===== DATA

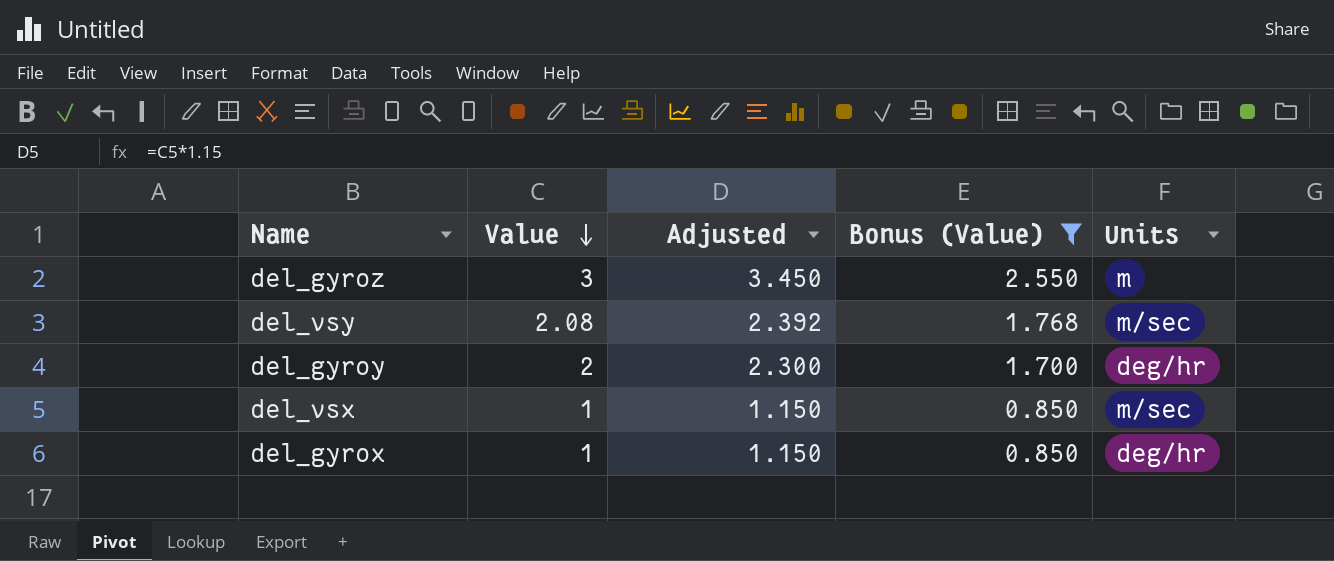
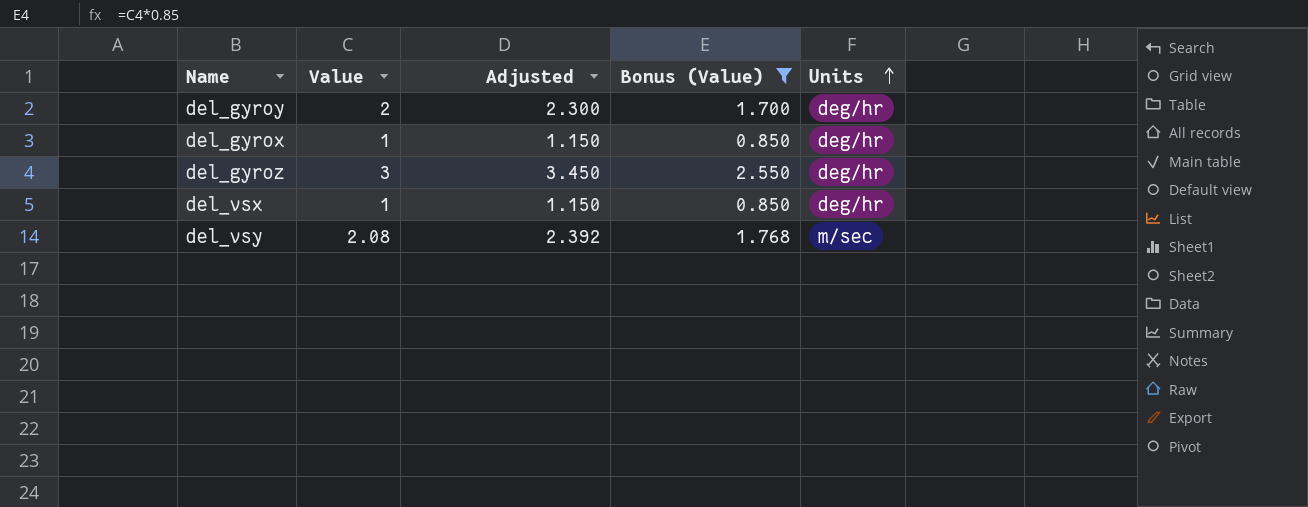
row order: Value descending -> Units ascending
del_gyroz | Units: m -> deg/hr
del_vsx | Units: m/sec -> deg/hr

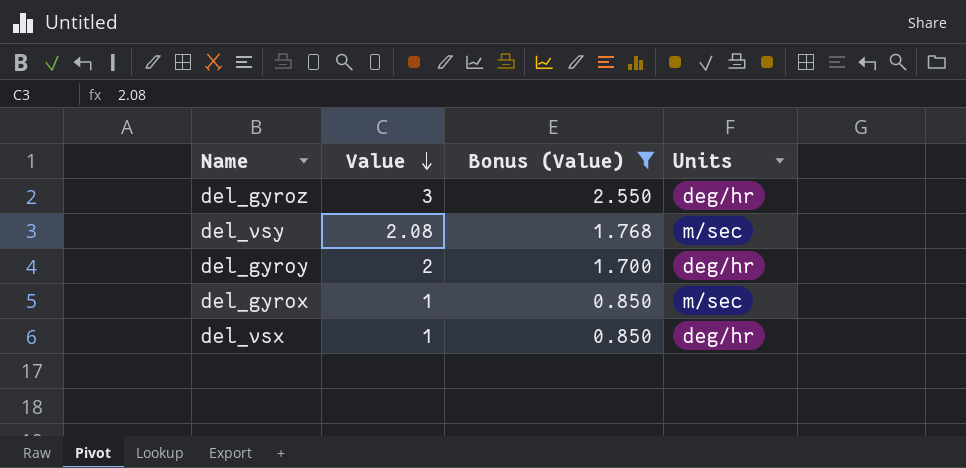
row order: Units ascending -> Value descending
column Adjusted | formula: [Value] * 1.15 -> none
del_gyrox | Units: deg/hr -> m/sec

==========

WHAT IS REQUIRED >>
Starting at the line with "column Adjusted |", copy each line through the end of the data, both ends included, and give nothing else.

ANSWER BELOW >>
column Adjusted | formula: [Value] * 1.15 -> none
del_gyrox | Units: deg/hr -> m/sec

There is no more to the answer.